■ **Task data**:
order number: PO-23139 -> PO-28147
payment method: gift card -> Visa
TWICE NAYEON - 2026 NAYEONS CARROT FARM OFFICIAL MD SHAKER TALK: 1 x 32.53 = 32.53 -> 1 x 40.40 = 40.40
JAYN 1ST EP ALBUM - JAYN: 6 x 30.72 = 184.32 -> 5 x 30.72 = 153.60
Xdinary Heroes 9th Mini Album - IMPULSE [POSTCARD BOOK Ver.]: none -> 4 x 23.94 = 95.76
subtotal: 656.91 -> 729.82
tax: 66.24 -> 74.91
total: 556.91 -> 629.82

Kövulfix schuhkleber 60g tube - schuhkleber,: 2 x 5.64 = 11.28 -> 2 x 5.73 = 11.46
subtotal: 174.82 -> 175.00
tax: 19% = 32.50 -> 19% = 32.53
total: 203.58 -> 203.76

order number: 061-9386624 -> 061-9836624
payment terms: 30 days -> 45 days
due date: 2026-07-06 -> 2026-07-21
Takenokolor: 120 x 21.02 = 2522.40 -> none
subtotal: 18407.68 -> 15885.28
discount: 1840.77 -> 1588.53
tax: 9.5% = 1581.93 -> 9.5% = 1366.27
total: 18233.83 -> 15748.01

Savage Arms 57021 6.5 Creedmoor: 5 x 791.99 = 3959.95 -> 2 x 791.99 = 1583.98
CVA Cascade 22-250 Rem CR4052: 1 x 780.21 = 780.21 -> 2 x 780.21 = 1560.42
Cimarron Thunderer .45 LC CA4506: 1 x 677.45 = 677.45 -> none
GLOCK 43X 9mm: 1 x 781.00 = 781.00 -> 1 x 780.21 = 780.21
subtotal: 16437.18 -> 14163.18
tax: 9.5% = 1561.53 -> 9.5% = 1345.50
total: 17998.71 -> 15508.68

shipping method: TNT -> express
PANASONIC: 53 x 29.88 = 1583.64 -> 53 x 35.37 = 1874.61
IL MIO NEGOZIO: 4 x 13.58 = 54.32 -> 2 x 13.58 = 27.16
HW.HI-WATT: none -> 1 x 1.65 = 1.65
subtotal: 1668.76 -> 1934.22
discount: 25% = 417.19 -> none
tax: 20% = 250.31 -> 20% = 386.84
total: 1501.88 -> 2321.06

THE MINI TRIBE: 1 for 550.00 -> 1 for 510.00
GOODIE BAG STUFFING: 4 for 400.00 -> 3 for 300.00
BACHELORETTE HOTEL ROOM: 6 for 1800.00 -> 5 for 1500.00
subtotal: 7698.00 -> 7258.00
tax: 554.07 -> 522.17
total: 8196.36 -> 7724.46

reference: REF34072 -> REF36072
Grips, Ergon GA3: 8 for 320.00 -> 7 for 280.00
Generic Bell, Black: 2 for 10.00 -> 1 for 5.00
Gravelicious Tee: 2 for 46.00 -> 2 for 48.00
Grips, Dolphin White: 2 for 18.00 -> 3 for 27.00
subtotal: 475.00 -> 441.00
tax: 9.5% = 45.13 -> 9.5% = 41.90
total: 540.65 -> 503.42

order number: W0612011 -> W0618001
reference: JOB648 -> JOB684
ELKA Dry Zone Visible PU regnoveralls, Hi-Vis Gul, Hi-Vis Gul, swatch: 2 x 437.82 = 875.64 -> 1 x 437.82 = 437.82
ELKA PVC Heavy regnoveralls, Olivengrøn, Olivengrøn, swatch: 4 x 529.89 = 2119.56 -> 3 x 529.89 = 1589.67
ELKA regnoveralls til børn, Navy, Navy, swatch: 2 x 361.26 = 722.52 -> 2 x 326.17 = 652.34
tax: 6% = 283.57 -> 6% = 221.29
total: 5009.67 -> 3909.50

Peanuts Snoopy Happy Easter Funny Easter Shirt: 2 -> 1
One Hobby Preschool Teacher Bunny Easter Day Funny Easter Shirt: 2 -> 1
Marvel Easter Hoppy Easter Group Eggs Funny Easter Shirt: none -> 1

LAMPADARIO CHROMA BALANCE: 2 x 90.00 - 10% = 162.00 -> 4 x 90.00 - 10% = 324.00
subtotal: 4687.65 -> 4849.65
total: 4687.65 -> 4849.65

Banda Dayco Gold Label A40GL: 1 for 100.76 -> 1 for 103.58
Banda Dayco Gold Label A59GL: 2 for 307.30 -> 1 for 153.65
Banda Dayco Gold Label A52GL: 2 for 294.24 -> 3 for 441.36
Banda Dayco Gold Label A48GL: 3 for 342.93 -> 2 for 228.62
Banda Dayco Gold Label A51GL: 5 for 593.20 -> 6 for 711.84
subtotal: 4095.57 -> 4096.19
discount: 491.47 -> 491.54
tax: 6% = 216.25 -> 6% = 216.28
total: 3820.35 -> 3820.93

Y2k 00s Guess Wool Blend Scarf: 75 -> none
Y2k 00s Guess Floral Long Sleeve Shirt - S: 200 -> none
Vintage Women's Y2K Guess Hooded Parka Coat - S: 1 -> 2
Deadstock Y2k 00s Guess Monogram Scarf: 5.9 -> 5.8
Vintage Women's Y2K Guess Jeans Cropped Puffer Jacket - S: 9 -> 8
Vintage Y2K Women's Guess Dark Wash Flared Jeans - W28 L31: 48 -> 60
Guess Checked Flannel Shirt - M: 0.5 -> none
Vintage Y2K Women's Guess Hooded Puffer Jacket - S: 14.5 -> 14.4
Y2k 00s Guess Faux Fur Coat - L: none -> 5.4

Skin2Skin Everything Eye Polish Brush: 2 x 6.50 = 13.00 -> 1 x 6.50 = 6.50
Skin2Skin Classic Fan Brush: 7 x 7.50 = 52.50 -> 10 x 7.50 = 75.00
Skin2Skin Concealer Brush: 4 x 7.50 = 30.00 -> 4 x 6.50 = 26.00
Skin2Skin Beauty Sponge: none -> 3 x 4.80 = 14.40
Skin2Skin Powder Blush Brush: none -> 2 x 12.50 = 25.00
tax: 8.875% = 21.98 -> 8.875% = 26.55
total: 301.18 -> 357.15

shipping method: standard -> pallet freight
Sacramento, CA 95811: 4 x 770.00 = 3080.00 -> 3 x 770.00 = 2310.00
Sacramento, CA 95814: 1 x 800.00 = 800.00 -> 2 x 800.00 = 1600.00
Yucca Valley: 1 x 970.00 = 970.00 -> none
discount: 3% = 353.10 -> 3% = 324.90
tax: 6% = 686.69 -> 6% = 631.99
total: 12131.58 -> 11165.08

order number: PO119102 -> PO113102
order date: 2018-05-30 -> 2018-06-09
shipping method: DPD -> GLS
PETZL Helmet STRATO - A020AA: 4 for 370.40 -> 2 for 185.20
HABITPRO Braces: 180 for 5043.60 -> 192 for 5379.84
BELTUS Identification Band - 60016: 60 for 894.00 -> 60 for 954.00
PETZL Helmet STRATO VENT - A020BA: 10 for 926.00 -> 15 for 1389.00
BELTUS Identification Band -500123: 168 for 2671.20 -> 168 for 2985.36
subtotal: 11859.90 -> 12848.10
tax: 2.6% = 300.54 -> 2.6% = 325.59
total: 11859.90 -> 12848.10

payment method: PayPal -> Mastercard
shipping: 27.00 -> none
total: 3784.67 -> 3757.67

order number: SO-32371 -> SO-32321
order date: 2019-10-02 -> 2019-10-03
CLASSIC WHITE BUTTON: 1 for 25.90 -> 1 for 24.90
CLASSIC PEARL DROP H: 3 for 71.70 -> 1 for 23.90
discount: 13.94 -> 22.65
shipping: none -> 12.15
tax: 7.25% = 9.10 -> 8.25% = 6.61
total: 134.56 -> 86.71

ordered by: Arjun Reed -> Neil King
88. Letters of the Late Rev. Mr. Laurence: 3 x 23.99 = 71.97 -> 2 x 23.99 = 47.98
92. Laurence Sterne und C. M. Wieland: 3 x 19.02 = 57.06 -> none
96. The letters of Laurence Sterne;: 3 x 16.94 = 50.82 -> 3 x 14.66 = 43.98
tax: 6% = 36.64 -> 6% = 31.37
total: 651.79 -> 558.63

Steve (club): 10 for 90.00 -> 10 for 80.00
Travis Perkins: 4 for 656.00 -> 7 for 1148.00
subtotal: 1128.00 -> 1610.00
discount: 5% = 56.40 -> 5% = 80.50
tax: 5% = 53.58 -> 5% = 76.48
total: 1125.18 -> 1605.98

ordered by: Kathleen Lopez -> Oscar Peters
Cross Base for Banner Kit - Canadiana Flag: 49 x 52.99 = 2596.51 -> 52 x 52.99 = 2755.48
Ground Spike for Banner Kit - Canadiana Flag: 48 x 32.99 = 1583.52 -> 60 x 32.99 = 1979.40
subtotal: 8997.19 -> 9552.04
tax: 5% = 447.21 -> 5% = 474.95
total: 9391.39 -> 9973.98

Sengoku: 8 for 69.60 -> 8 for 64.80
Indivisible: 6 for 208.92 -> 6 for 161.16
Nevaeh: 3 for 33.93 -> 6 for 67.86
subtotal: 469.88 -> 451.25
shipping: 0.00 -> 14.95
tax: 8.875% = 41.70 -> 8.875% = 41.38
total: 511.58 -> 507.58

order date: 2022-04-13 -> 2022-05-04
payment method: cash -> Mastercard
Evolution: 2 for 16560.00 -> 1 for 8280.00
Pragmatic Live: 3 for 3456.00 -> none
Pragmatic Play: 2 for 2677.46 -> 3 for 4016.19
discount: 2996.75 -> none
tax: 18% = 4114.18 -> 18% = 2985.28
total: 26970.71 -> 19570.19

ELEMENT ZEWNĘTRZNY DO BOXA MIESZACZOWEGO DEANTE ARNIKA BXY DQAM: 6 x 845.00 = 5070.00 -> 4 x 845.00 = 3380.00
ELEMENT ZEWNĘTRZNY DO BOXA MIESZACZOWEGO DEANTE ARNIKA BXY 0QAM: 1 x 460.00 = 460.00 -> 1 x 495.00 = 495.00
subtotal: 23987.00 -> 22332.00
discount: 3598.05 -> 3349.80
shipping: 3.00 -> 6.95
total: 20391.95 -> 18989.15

■ **To do**: Begin at the first line of the records above and quote every line verbatim through the one that contains "total: 18233.83 -> 15748.01".

■ **Answer space**:
order number: PO-23139 -> PO-28147
payment method: gift card -> Visa
TWICE NAYEON - 2026 NAYEONS CARROT FARM OFFICIAL MD SHAKER TALK: 1 x 32.53 = 32.53 -> 1 x 40.40 = 40.40
JAYN 1ST EP ALBUM - JAYN: 6 x 30.72 = 184.32 -> 5 x 30.72 = 153.60
Xdinary Heroes 9th Mini Album - IMPULSE [POSTCARD BOOK Ver.]: none -> 4 x 23.94 = 95.76
subtotal: 656.91 -> 729.82
tax: 66.24 -> 74.91
total: 556.91 -> 629.82

Kövulfix schuhkleber 60g tube - schuhkleber,: 2 x 5.64 = 11.28 -> 2 x 5.73 = 11.46
subtotal: 174.82 -> 175.00
tax: 19% = 32.50 -> 19% = 32.53
total: 203.58 -> 203.76

order number: 061-9386624 -> 061-9836624
payment terms: 30 days -> 45 days
due date: 2026-07-06 -> 2026-07-21
Takenokolor: 120 x 21.02 = 2522.40 -> none
subtotal: 18407.68 -> 15885.28
discount: 1840.77 -> 1588.53
tax: 9.5% = 1581.93 -> 9.5% = 1366.27
total: 18233.83 -> 15748.01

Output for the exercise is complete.